Nitrogen-doped
carbon materials attract broad interest as catalysts
for peroxymonosulfate (PMS) activation toward an efficient, nonradical
advanced oxidation process. However, synthesis of N-rich carbocatalysts
is challenging because of the thermal instability of desirable nitrogenous
species (pyrrolic, pyridinic, and graphitic N). Furthermore, the relative
importance of different nitrogenous configurations (and associated
activation mechanisms) are unclear. Herein, we report a “coating-pyrolysis”
method to synthesize porous 2D N-rich nanocarbon materials (PCN-x) derived from dopamine and g-C3N4 in different weight proportions. PCN-0.5 calcined at 800 °C
had the highest surface area (759 m2/g) and unprecedentedly
high N content (18.5 at%), and displayed the highest efficiency for
4-chlorophenol (4-CP) degradation via PMS activation. A positive correlation
was observed between 4-CP oxidation rates and the total pyridinic
and pyrrolic N content. These N dopants serve as Lewis basic sites
to facilitate 4-CP adsorption on the PCN surface and subsequent electron-transfer
from 4-CP to PMS, mediated by surface-bound complexes (PMS–PCN-0.5).

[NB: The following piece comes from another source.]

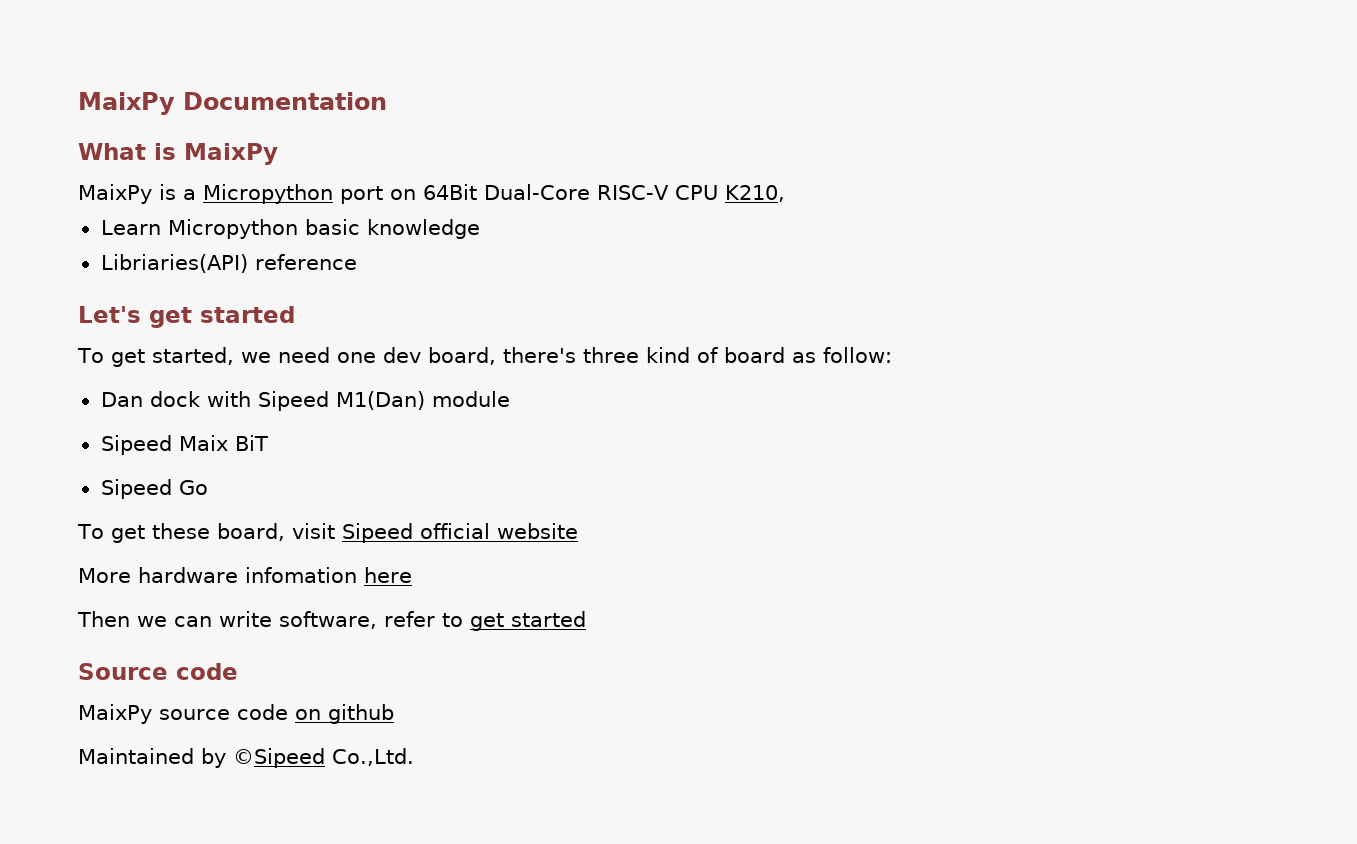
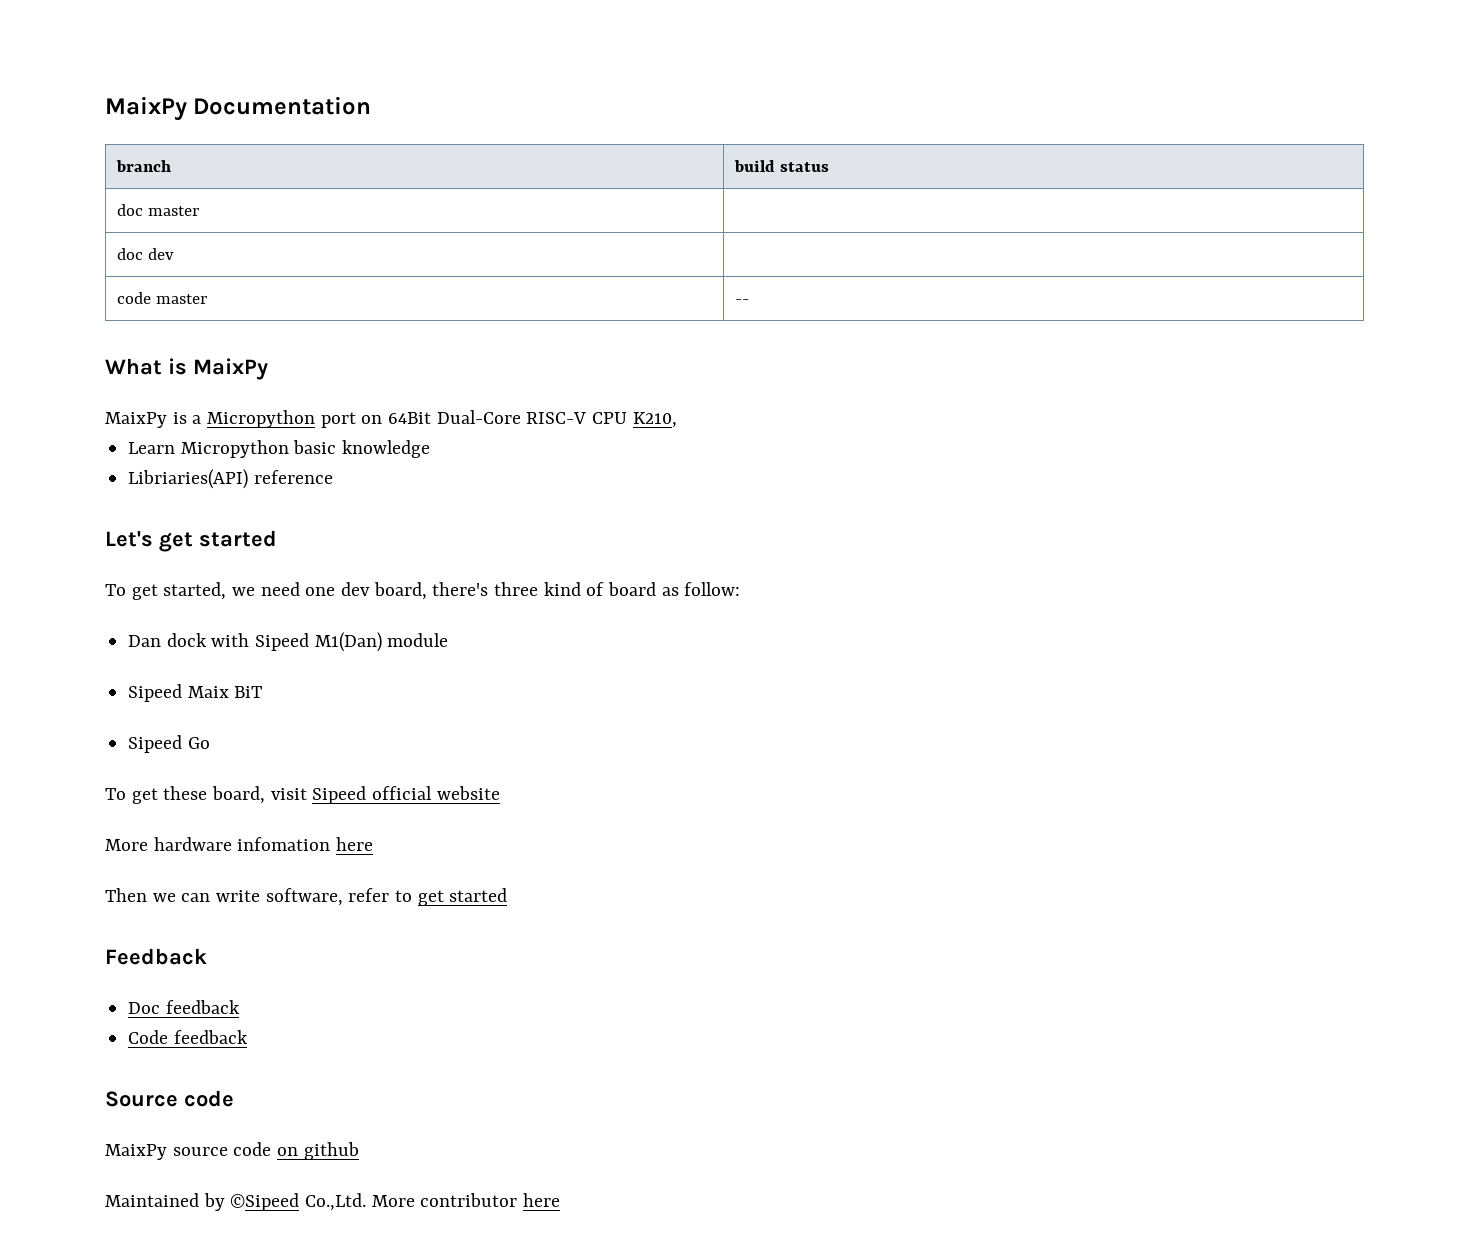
(387, 101) none -> [115,160,171,172] [733,160,829,172] [116,204,199,216] [116,248,174,260] [116,292,207,304] [734,299,749,304] // branch | build status // doc master | // doc dev | // code master | --
(586, 619) none -> [105,948,207,965] [128,1000,240,1014] [128,1030,248,1044] // Feedback // Doc feedback // Code feedback
(414, 757) none -> [371,1193,561,1207] More contributor here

The main degradation products were chlorinated oligomers (mostly dimeric
biphenolic compounds), which adsorbed to and deteriorated the carbocatalyst.
Overall, this study offers new insights for rational design of nitrogen-enriched
carbocatalysts, and advances mechanistic understanding of the critical
role of N species during nonradical PMS activation.